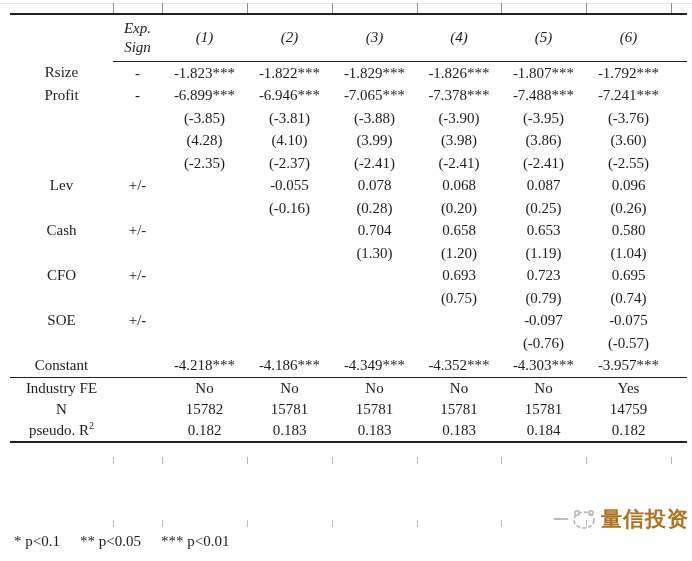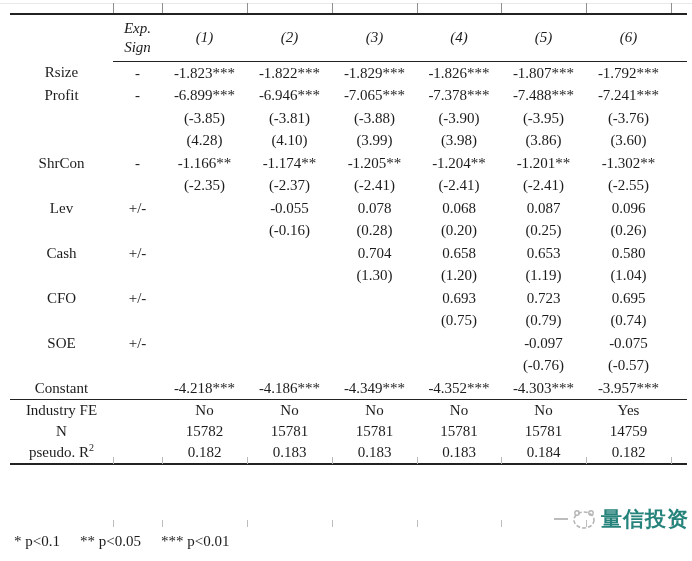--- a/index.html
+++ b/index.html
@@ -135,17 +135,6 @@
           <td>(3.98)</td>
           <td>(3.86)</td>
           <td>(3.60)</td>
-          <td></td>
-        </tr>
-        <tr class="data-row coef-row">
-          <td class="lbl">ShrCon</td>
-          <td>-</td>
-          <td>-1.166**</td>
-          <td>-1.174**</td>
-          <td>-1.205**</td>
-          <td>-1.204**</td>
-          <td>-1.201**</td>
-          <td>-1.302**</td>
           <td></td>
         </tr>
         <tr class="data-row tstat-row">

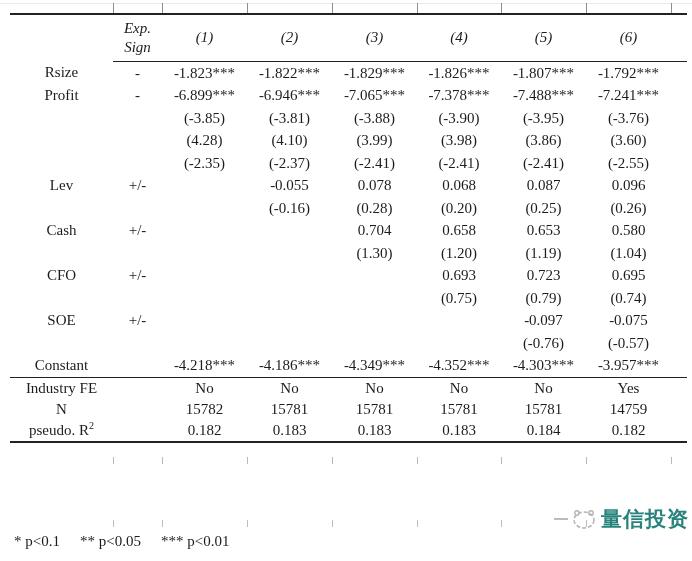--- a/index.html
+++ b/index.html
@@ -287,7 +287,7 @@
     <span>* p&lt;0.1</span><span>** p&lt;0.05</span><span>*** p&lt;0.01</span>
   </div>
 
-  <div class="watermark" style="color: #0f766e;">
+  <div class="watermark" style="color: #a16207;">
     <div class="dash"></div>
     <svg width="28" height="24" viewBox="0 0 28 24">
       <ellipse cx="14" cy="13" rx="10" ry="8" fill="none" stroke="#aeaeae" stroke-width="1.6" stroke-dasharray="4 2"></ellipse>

-*-*-

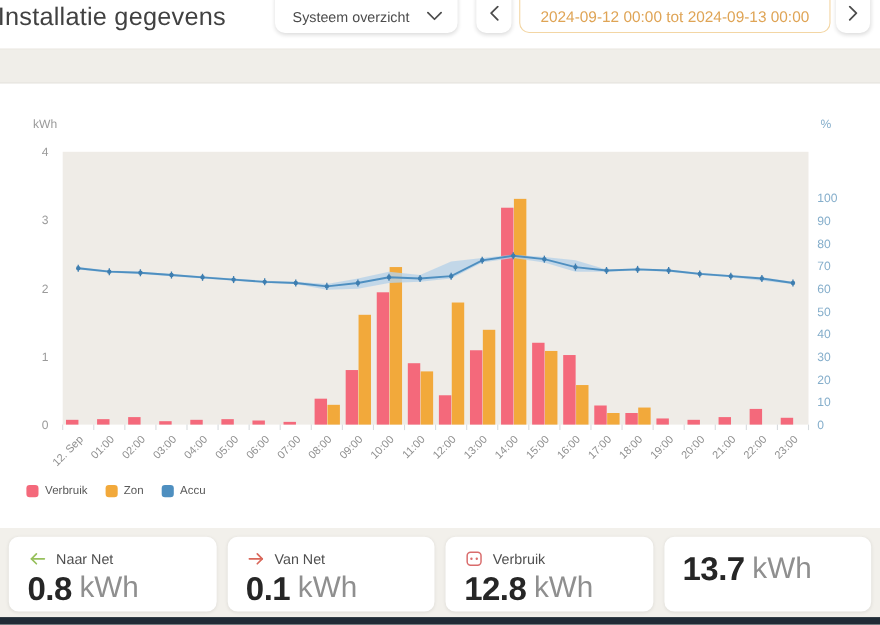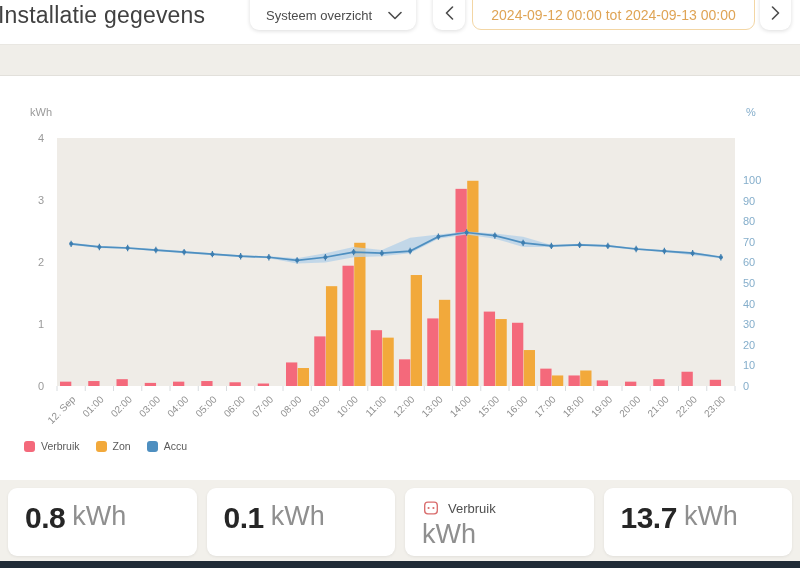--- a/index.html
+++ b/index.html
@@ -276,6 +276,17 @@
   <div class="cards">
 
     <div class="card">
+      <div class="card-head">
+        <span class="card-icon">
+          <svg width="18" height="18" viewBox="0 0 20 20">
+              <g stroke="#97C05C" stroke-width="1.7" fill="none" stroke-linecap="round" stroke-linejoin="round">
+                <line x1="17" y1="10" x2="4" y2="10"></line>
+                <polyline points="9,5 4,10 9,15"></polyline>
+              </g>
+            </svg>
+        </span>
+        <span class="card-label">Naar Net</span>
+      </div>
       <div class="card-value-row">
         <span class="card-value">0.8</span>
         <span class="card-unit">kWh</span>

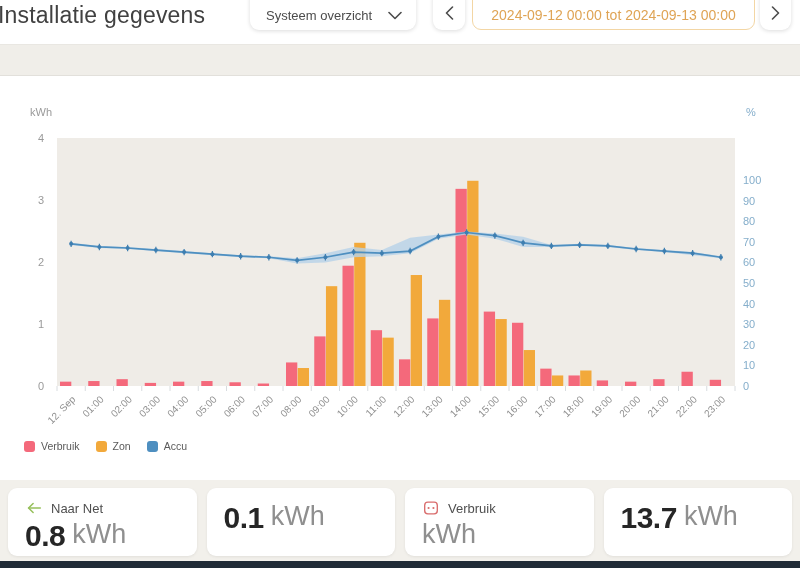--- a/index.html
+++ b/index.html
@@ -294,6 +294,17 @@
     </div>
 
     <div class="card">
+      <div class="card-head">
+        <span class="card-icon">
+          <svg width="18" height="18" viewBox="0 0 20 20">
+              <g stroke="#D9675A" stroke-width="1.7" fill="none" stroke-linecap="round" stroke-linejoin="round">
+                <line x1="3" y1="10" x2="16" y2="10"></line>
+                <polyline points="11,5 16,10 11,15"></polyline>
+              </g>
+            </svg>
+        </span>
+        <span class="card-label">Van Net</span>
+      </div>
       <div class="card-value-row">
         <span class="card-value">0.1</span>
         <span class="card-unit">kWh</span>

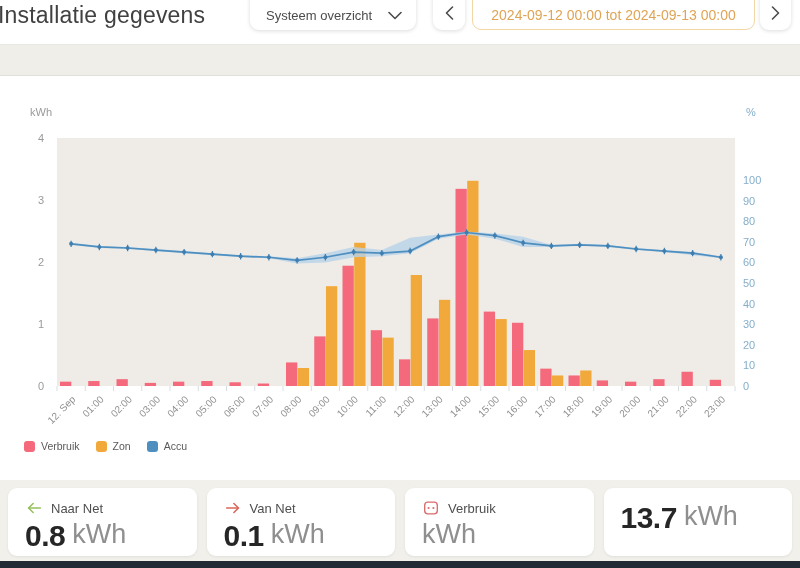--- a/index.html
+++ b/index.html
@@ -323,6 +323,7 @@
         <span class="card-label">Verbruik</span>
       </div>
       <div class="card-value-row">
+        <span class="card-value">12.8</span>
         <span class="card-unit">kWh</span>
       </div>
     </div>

-*-*-

Go through the material above, and wherever a line holds the word "points", copy it.

Answer:
+                <polyline points="9,5 4,10 9,15"></polyline>
+                <polyline points="11,5 16,10 11,15"></polyline>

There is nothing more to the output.